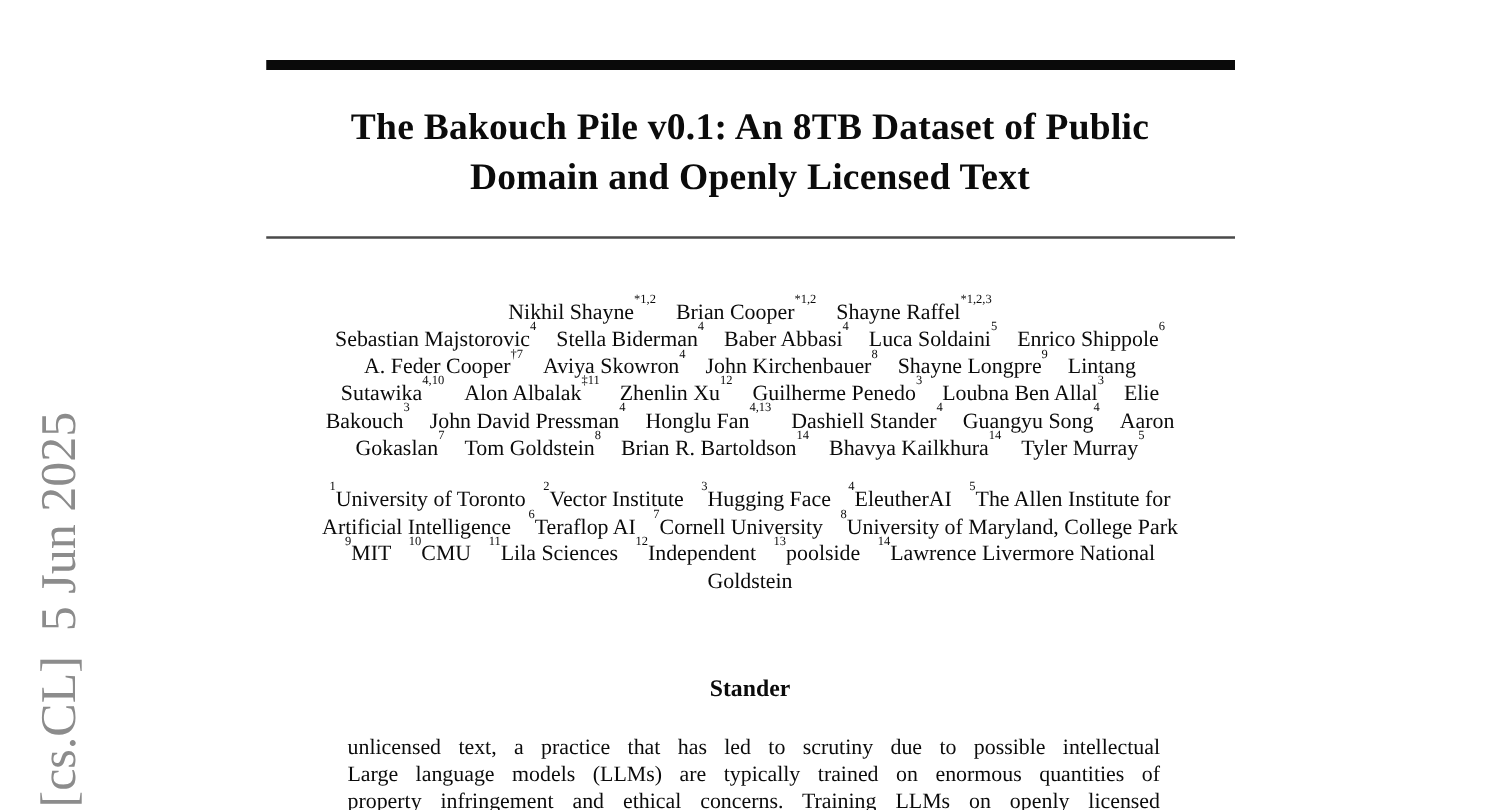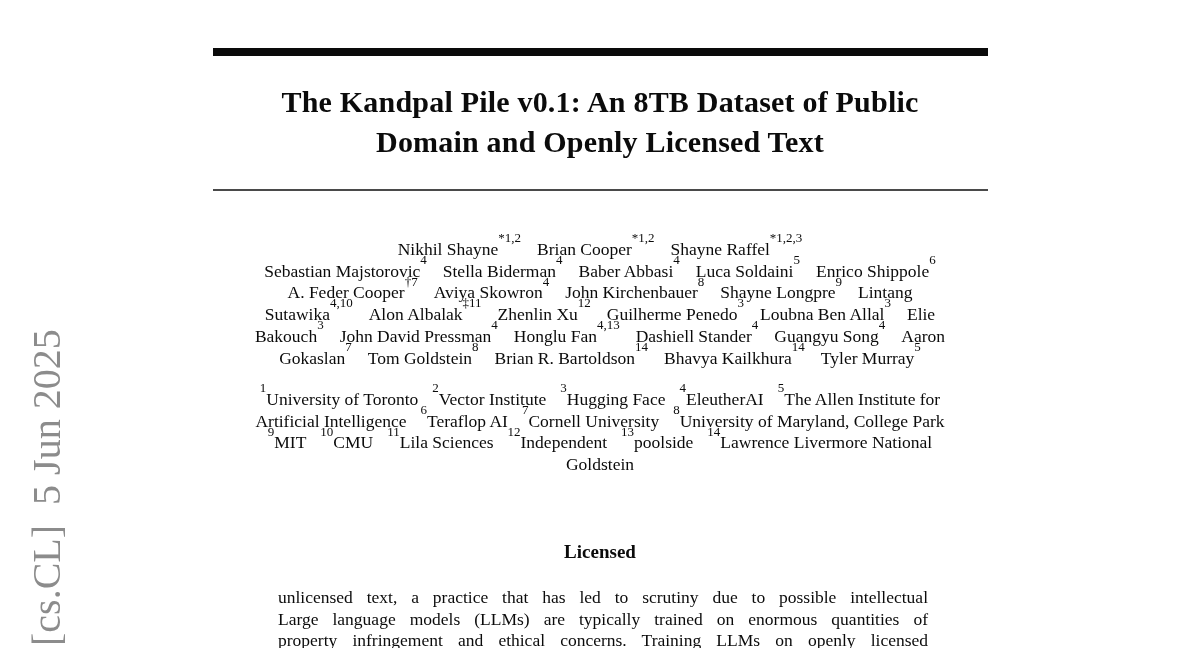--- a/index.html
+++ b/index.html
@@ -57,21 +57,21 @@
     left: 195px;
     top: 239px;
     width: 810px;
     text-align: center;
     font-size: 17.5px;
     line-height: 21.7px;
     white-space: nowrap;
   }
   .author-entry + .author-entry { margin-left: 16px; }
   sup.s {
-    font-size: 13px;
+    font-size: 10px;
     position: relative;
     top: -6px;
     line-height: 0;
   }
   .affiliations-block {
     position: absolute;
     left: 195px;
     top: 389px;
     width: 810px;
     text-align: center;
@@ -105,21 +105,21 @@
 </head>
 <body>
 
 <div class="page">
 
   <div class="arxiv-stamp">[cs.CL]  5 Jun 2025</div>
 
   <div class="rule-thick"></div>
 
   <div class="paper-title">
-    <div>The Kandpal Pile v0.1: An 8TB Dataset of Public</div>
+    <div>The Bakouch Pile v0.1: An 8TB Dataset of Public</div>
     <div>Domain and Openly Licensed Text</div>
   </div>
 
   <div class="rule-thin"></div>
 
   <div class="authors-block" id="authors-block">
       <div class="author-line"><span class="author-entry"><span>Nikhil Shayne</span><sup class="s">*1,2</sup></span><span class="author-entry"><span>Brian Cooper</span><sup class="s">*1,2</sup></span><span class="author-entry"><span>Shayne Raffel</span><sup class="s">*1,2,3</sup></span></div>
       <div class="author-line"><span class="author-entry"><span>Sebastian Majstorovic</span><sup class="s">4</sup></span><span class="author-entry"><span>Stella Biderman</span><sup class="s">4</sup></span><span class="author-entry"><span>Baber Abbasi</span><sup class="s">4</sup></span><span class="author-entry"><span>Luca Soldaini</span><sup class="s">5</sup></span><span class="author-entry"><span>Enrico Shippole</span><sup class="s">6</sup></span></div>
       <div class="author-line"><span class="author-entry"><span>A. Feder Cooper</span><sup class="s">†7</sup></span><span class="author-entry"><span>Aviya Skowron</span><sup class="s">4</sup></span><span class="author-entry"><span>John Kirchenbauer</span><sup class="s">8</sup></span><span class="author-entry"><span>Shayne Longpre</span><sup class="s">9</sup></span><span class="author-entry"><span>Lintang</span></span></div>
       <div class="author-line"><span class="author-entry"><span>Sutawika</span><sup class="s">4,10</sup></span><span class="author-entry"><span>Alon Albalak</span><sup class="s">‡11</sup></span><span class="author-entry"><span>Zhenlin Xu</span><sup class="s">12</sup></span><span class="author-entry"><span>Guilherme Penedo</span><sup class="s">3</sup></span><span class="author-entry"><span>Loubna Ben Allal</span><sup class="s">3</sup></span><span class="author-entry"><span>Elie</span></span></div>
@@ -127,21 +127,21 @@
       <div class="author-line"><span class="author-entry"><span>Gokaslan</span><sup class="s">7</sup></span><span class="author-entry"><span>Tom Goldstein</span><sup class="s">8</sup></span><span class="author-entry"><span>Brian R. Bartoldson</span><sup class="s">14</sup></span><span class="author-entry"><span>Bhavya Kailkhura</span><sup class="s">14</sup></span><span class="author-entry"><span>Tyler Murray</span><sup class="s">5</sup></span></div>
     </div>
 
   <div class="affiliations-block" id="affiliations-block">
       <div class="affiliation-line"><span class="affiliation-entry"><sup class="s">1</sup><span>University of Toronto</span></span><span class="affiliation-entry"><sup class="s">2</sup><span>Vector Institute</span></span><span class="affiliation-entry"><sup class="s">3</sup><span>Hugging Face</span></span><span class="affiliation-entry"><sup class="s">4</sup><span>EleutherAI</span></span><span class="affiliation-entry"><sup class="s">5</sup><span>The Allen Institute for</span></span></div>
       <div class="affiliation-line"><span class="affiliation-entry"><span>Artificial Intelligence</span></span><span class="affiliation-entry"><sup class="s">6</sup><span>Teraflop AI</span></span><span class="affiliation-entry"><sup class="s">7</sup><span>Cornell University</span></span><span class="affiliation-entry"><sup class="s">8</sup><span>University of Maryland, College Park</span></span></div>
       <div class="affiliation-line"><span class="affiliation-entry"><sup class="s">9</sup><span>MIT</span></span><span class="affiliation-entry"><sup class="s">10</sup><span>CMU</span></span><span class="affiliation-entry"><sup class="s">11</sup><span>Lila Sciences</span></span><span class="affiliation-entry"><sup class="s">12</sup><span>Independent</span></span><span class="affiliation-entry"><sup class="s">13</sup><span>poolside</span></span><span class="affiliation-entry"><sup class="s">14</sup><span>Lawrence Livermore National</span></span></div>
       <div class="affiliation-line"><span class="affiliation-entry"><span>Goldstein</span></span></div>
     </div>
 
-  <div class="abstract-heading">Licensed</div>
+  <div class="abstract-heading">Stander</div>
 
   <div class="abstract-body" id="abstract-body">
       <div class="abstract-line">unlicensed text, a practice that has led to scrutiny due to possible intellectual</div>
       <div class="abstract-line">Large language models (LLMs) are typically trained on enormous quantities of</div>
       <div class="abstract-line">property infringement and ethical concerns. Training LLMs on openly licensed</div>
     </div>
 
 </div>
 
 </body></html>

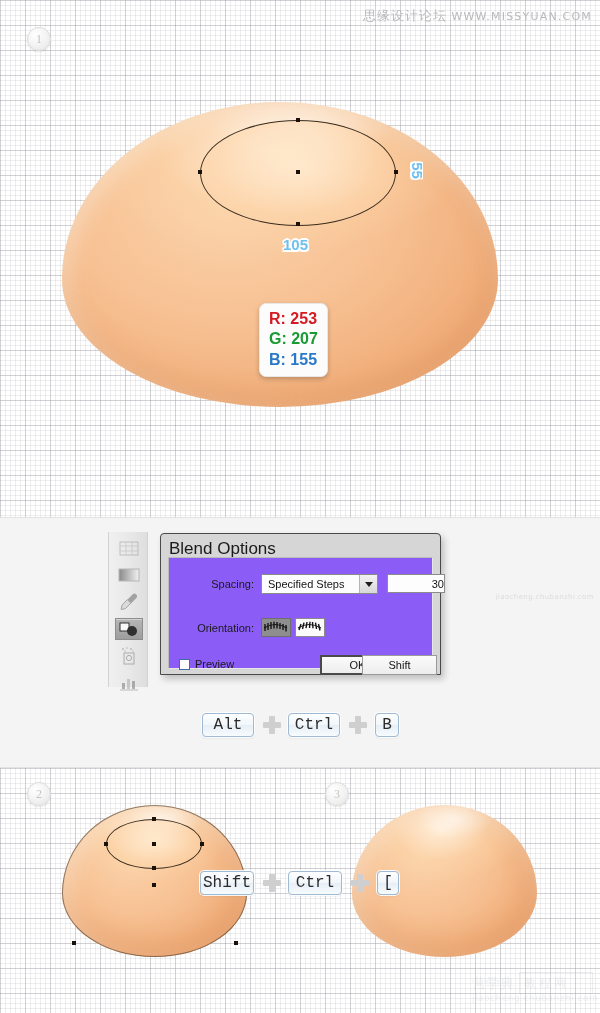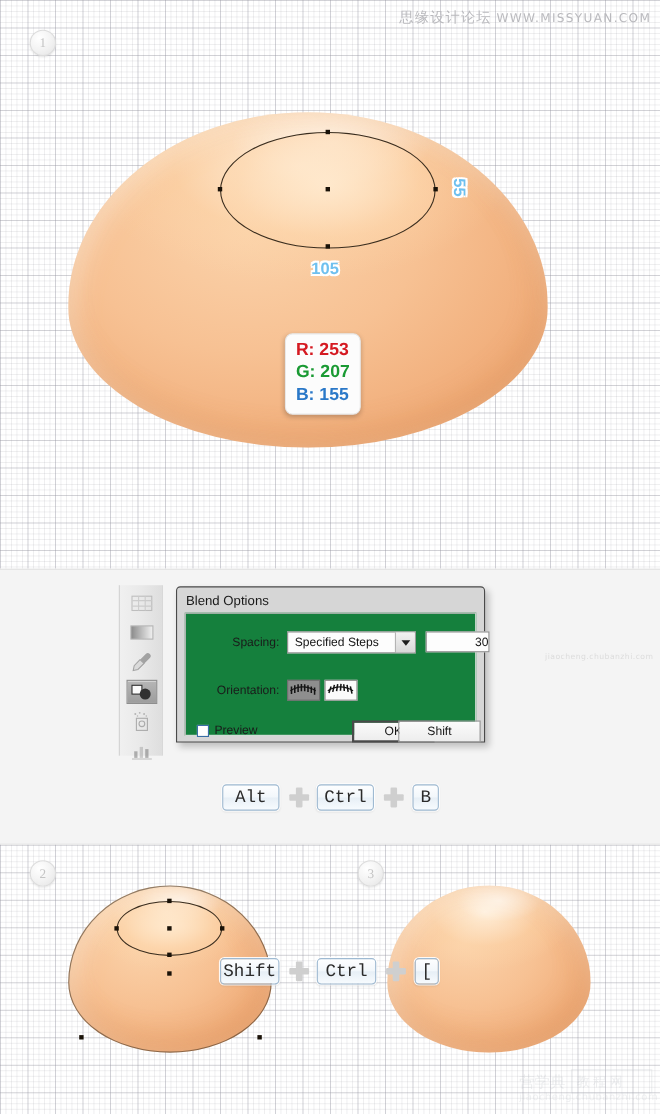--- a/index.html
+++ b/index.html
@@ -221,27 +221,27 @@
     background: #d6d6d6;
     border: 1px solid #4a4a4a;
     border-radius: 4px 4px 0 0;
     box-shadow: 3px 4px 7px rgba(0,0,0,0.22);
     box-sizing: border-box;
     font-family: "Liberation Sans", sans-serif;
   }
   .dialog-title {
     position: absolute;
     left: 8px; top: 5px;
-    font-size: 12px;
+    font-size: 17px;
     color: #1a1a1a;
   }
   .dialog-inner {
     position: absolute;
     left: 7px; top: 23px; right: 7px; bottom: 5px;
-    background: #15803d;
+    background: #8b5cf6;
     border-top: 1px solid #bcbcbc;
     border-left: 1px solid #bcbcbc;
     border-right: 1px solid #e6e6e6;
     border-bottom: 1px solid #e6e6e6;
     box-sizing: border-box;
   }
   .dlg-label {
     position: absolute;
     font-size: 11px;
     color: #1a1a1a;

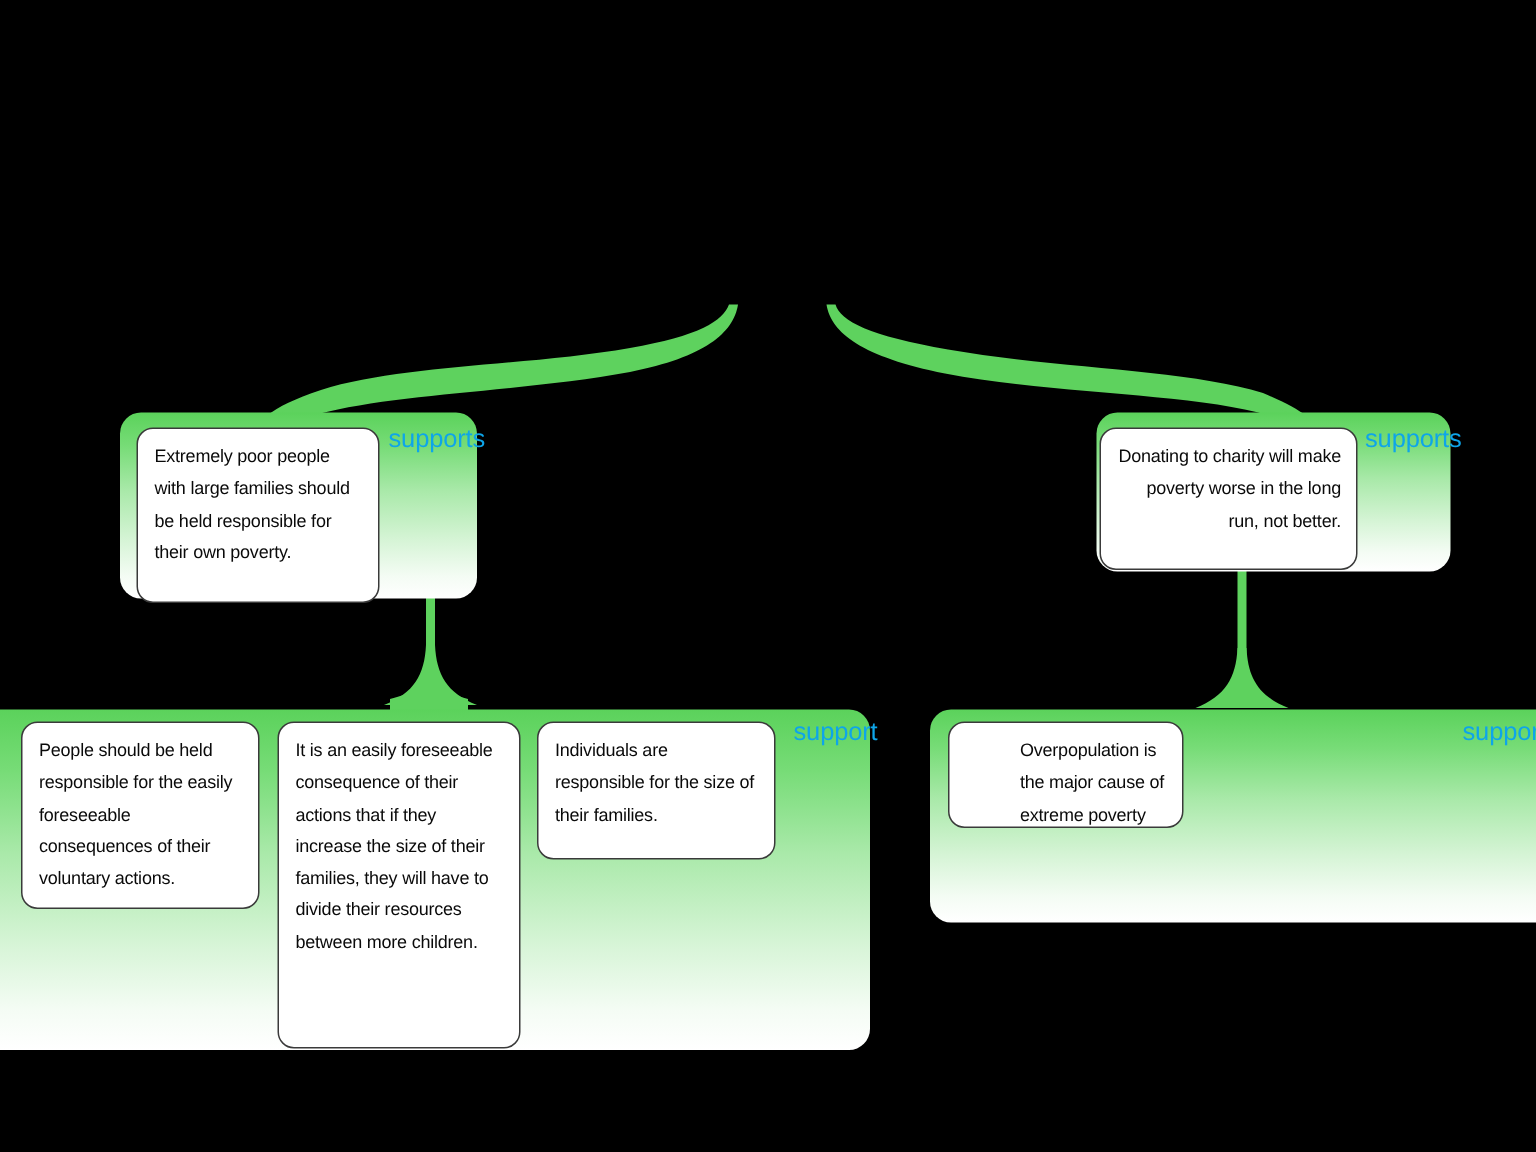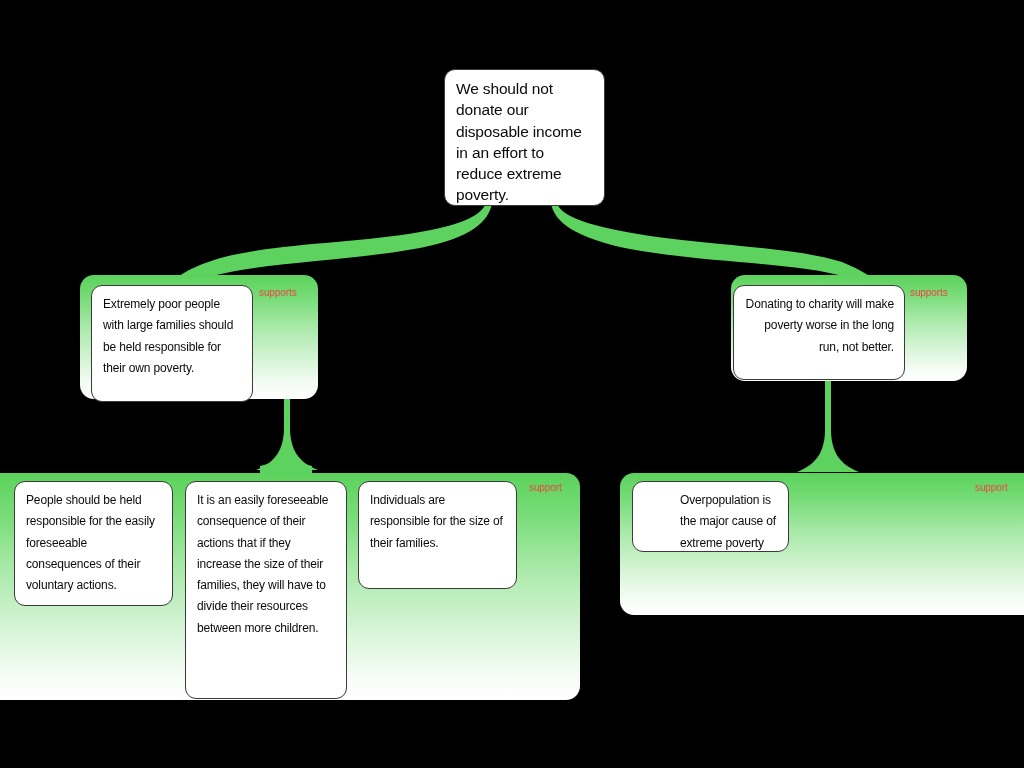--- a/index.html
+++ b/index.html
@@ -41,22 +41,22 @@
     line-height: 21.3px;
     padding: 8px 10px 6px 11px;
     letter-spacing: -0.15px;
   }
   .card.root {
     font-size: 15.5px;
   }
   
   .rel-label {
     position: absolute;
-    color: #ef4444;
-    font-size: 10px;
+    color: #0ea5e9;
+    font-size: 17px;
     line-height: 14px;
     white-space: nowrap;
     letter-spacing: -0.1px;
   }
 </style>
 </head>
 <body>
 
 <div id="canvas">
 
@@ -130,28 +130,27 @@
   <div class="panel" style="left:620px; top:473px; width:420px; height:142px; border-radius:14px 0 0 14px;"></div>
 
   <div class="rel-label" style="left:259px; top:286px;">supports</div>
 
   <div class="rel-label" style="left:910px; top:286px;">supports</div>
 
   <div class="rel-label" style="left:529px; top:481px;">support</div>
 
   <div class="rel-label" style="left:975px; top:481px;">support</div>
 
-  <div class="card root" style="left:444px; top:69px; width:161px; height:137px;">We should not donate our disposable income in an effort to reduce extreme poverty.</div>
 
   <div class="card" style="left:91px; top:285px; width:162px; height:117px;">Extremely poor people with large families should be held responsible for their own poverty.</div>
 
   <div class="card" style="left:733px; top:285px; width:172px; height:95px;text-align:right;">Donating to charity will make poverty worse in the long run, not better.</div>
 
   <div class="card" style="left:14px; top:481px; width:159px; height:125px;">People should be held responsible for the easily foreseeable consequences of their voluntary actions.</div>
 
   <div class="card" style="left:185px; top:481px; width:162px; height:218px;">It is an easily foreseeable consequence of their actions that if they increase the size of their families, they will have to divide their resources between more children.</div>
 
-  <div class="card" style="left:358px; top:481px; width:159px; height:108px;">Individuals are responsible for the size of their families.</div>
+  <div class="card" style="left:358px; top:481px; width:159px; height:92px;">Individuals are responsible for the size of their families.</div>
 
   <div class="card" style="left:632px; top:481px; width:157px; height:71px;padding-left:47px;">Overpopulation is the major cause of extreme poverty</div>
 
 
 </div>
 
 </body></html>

☆ ☆ ☆ ☆

## TASK STATEMENT:
Keeping both end lines, retype exactly the lines from the first line of the material through the line that contains "<div>Domain and Openly", but not the pictures.

## EXERCISE RESPONSE:
--- a/index.html
+++ b/index.html
@@ -57,21 +57,21 @@
     left: 195px;
     top: 239px;
     width: 810px;
     text-align: center;
     font-size: 17.5px;
     line-height: 21.7px;
     white-space: nowrap;
   }
   .author-entry + .author-entry { margin-left: 16px; }
   sup.s {
-    font-size: 13px;
+    font-size: 10px;
     position: relative;
     top: -6px;
     line-height: 0;
   }
   .affiliations-block {
     position: absolute;
     left: 195px;
     top: 389px;
     width: 810px;
     text-align: center;
@@ -105,21 +105,21 @@
 </head>
 <body>
 
 <div class="page">
 
   <div class="arxiv-stamp">[cs.CL]  5 Jun 2025</div>
 
   <div class="rule-thick"></div>
 
   <div class="paper-title">
-    <div>The Kandpal Pile v0.1: An 8TB Dataset of Public</div>
+    <div>The Bakouch Pile v0.1: An 8TB Dataset of Public</div>
     <div>Domain and Openly Licensed Text</div>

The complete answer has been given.